Thursday, February 5, 2009

Evolution and the Creation

I love dinosaurs. I always have. I found out last night that they just recently discovered a T-rex bigger than any previous, and putting T-rex once again as probably the largest land predator ever (though we still haven’t found an adult Spinosaurus).

The Lord is so awesome to create such creatures. Definitely a God I want to worship.

I have a very smart friend who recently told me a qualm he has with the theory of evolution. He said “it is based on [a] logical fallacy” Of course, what he meant to say was, ‘since we cannot be empirically 100% sure that evolution results in speciation (i.e macroevolution), it is illogical to believe unequivocally with 100% accuracy in the theory.’ He was essentially saying that in order to believe completely in evolution we’d need complete proof.

Sure, I guess according to the (non-universal) laws of logic, that’s one way of looking at it. But to me that is hardly a reason to not believe in evolution or even macroevolution. In fact, that is hardly a reason to not believe in anything. Humans don’t believe in something because we have empirical data with 100% uneqivocal proof telling us to believe in it. For example, I believe in a great many social and political ideas with much less evidence to support them than the evidence supporting evolution. I think humans believe in most things based on their merit and power of convincing (not on 100% empirical confirmation). In a previous blog I identified several ways humans know truth other than empiricism.

But recently, I have come to a startling conclusion. It came to me as inspiration that kind of knocked my socks off, so to speak. It was the kind that once you realize it, it is so profoundly obvious you can’t go back. The first part of it is something that I had known and had hit me before, but never quite in conjunction with the second part.

The first part is this: Humans tend to believe that their own ideas are what God thinks.

The second part is this: The way humans organize, identify and understand the complexities of lifeforms is not necessarily the way that God organizes, identifies and understands the complexities of the lifeforms he created.

Now let me say that all the ideas that follow are my own. I did not get them from any literature, article or another human being. I looked in the scriptures myself to find this information out. And I used my own brain to come to these conclusions. Now, let me explain these two “parts.”

Why would Heavenly Father use our definition of “species” ? Certainly the being who knows everything doesn’t follow our very limited definitions of things. This question is especially appropriate right now because the very definition of the term “species” varies depending upon who you ask. It kind of boils down to the idea that a species is defined by whatever the experts of that particular lifeform or group of lifeforms says is a species. When God uses the words “after its kind” in the Pearl of Great Price referring to different animals, whose definition of species is God referring to? Or is he even referring to “species” ? How could we know?

It is likely he isn’t even trying to explain his definition of “species” (or whatever he defines as the most distinct level of animal identification), he is merely saying that he created them all.
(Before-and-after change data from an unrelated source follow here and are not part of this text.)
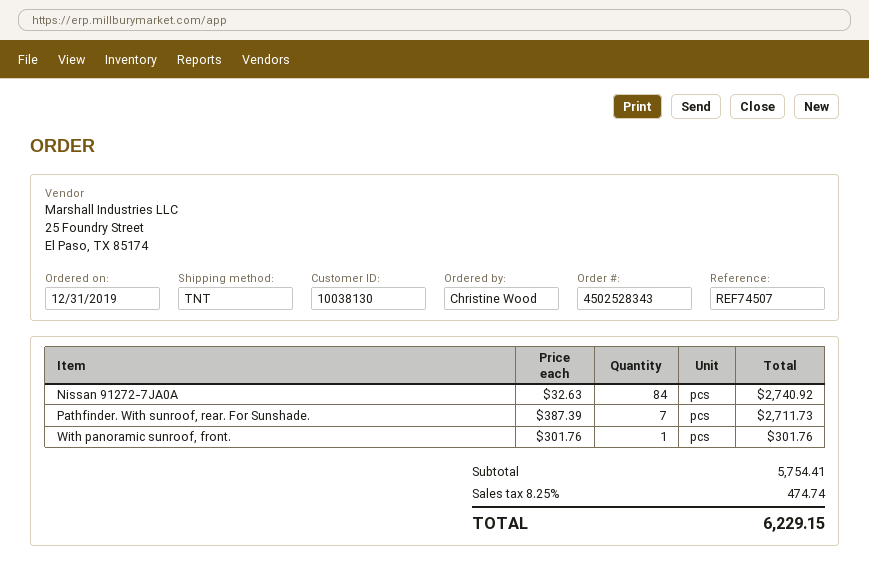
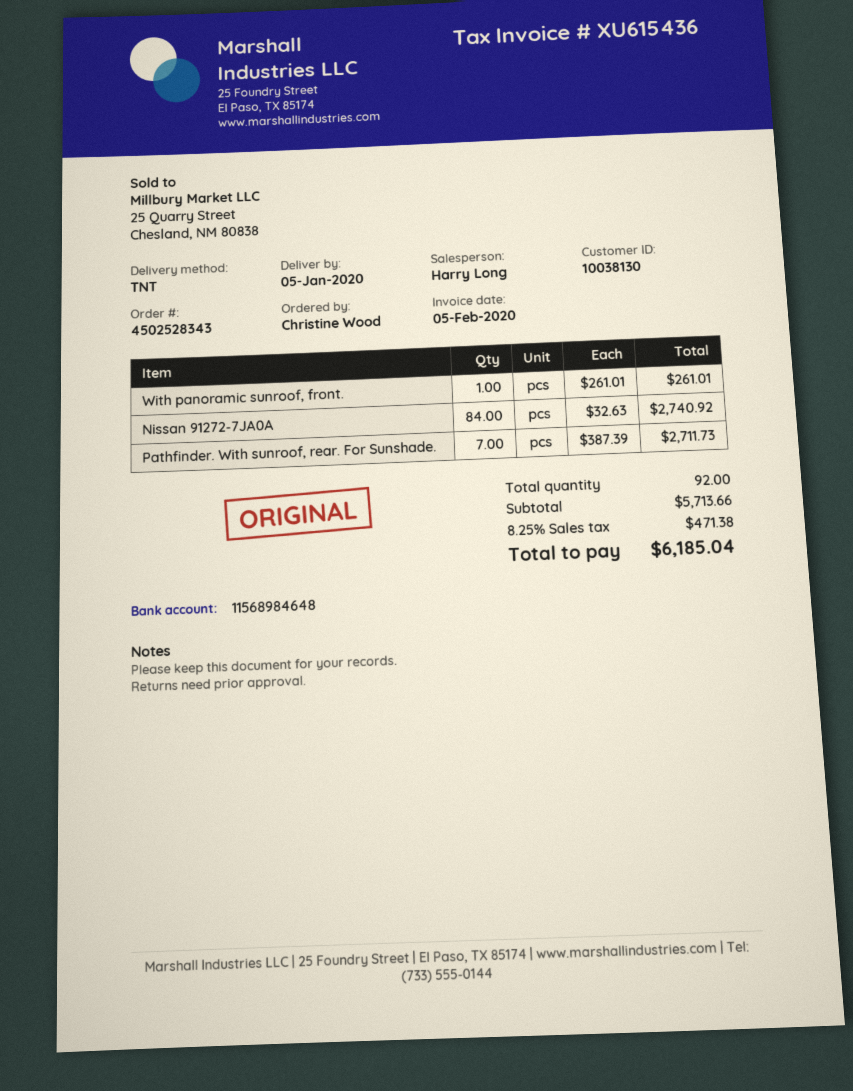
With panoramic sunroof, front.: 1 x 301.76 = 301.76 -> 1 x 261.01 = 261.01
subtotal: 5754.41 -> 5713.66
tax: 8.25% = 474.74 -> 8.25% = 471.38
total: 6229.15 -> 6185.04

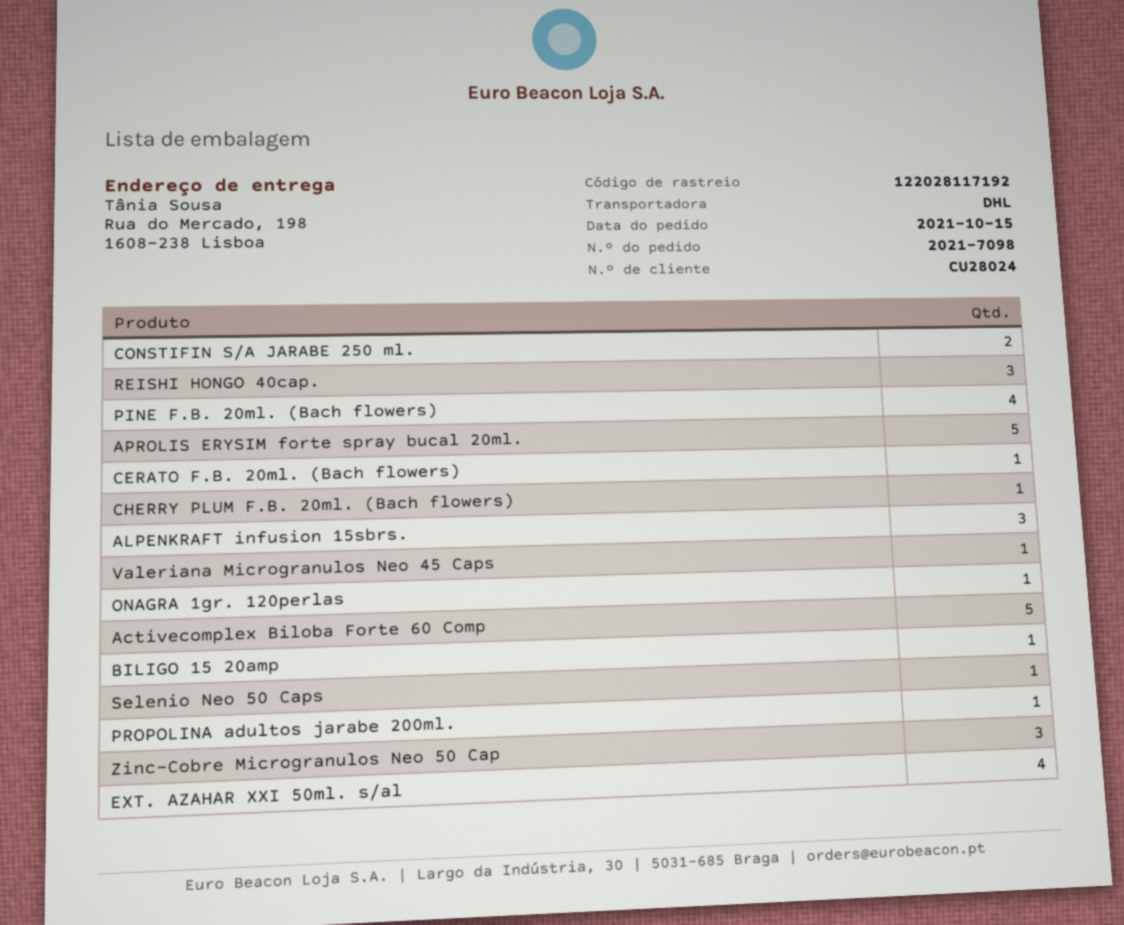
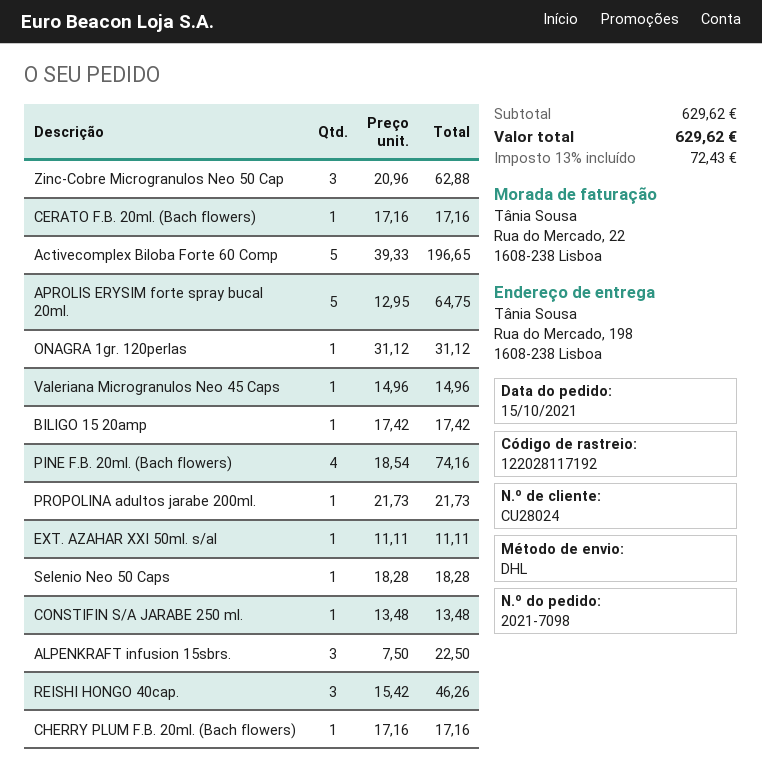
CONSTIFIN S/A JARABE 250 ml.: 2 -> 1
EXT. AZAHAR XXI 50ml. s/al: 4 -> 1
Whatever sets of classifications humans come up with to try to identify and understand the living things of the earth, it probably doesn’t matter to God. He created it all and He understands it all.

In other words, humans don’t define “species” according to God; and it seems absurd that God would define “species” according to what humans say.

In fact, God seems to use the word “kind” referring to kinds of animals in two different ways. In Moses 2:25 it says “And I, God, made the beasts of the earth after their kind, and cattle after their kind…” This suggests that God made the beasts, each after its own kind of beast. But in the same verse it immediately goes on to say “and everything which creepeth upon the earth after his kind.” Going with the use of the word “kind” in the first half of the verse, is God saying in the second half that there is a species of baby-earth-creatures walking around? Of course not. Grammatically he is saying he made everything upon the earth after the “kind of the earth.” This is very different than saying “kind of beast.” It is saying that there are creatures on the earth that are of the “earth variety” of creature. This implies to me that there are kinds of creatures not related to this earth (but that’s a totally different discussion). The important thing is that God is clearly using the term “kind” in two different ways in the same verse.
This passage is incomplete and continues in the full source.